== Problem description ==
Every entry below is to be copied word for word, with its pictures removed.
+-------+
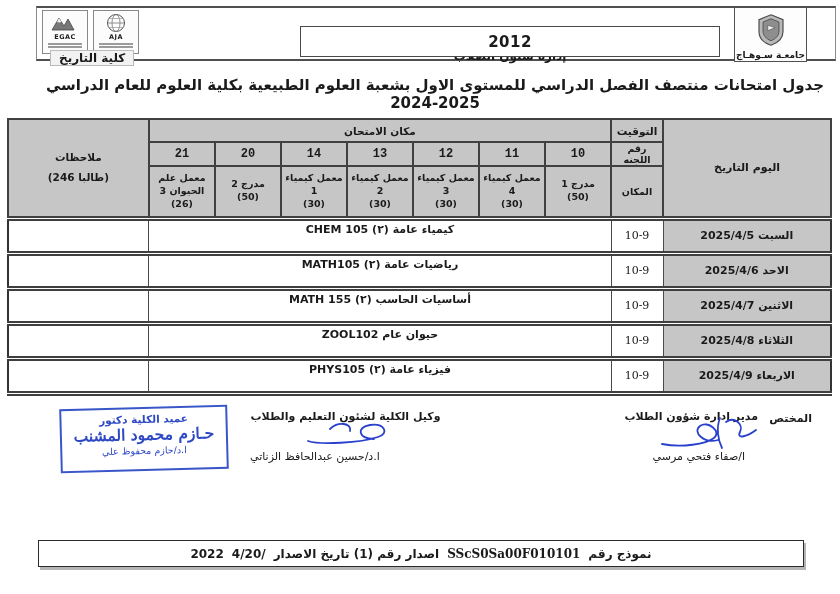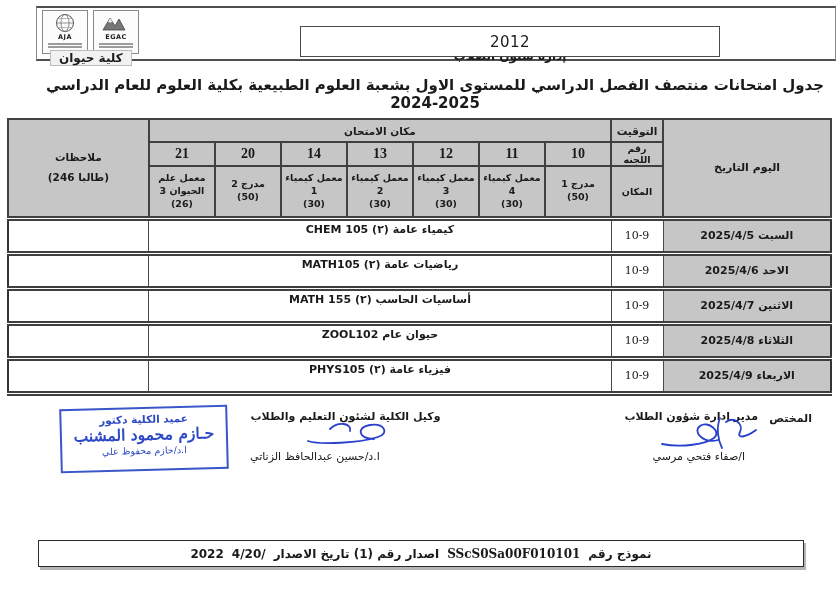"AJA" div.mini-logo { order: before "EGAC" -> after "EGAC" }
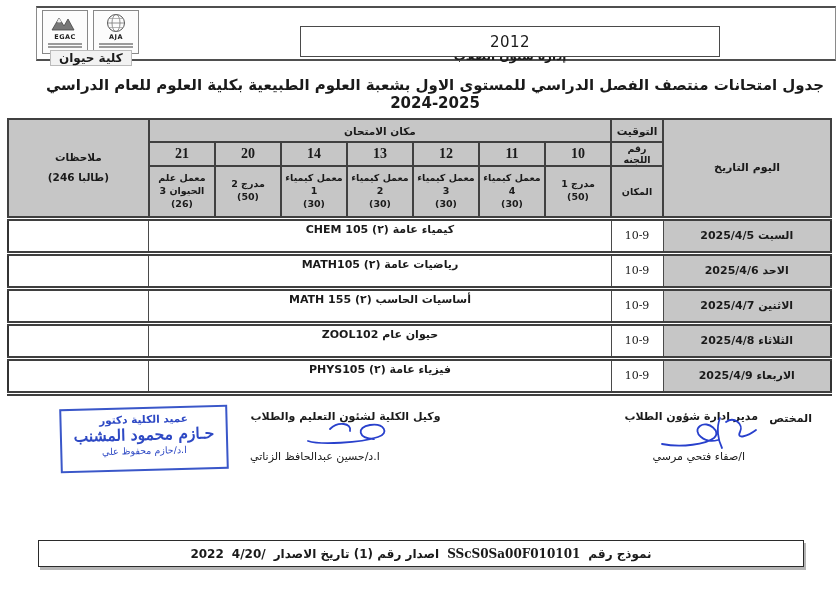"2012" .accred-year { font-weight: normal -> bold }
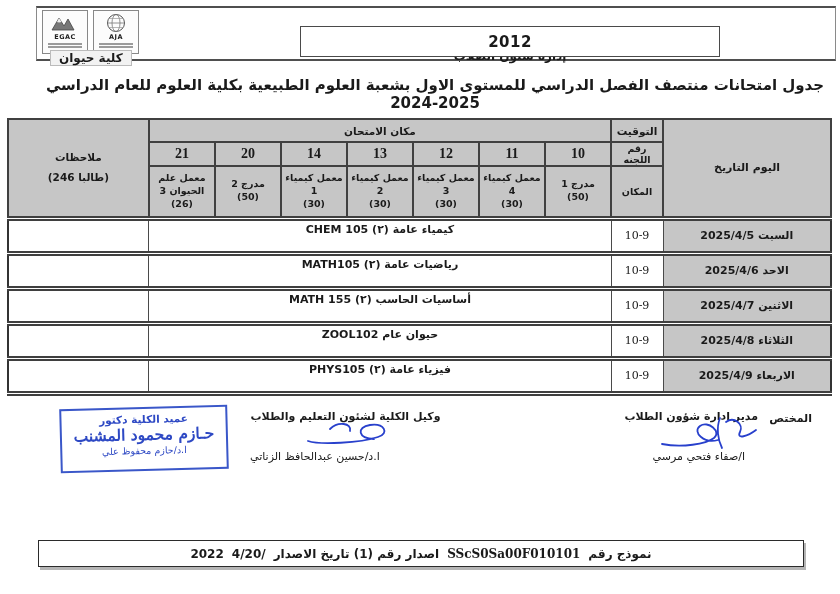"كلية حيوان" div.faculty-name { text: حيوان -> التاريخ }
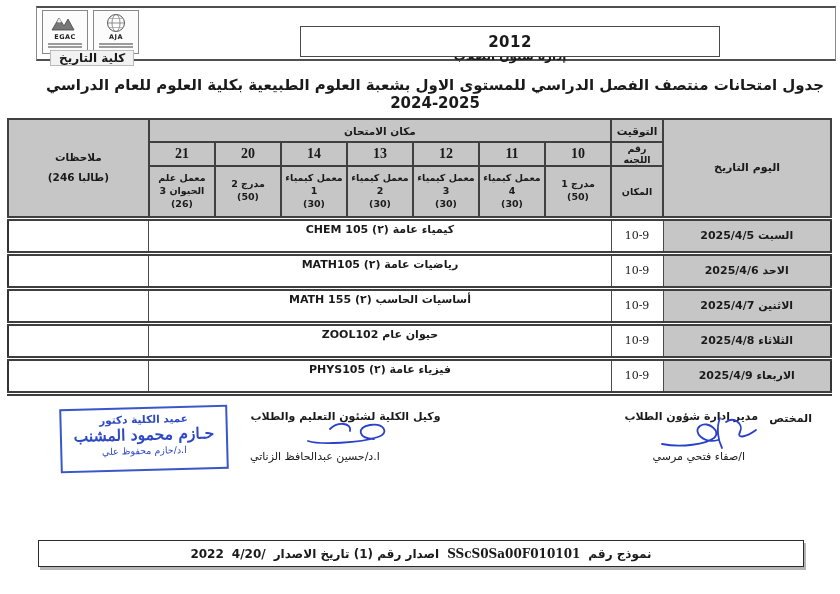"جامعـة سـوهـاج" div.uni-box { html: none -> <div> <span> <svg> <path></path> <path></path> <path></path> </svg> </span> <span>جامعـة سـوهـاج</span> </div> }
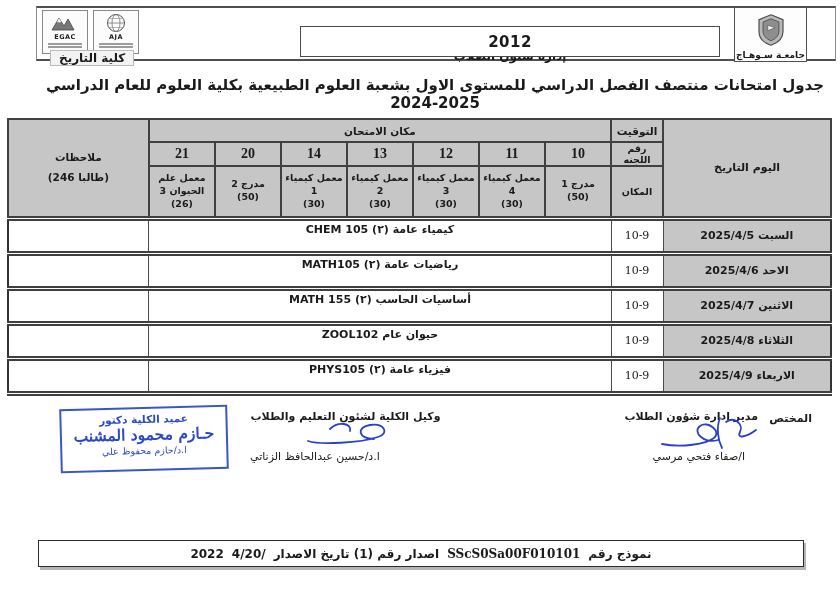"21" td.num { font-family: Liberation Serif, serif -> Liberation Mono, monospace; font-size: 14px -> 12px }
+-------+
== Solution below ==
"AJA" div.mini-logo { order: before "EGAC" -> after "EGAC" }
"2012" .accred-year { font-weight: normal -> bold }
"كلية حيوان" div.faculty-name { text: حيوان -> التاريخ }
"جامعـة سـوهـاج" div.uni-box { html: none -> <div> <span> <svg> <path></path> <path></path> <path></path> </svg> </span> <span>جامعـة سـوهـاج</span> </div> }
"21" td.num { font-family: Liberation Serif, serif -> Liberation Mono, monospace; font-size: 14px -> 12px }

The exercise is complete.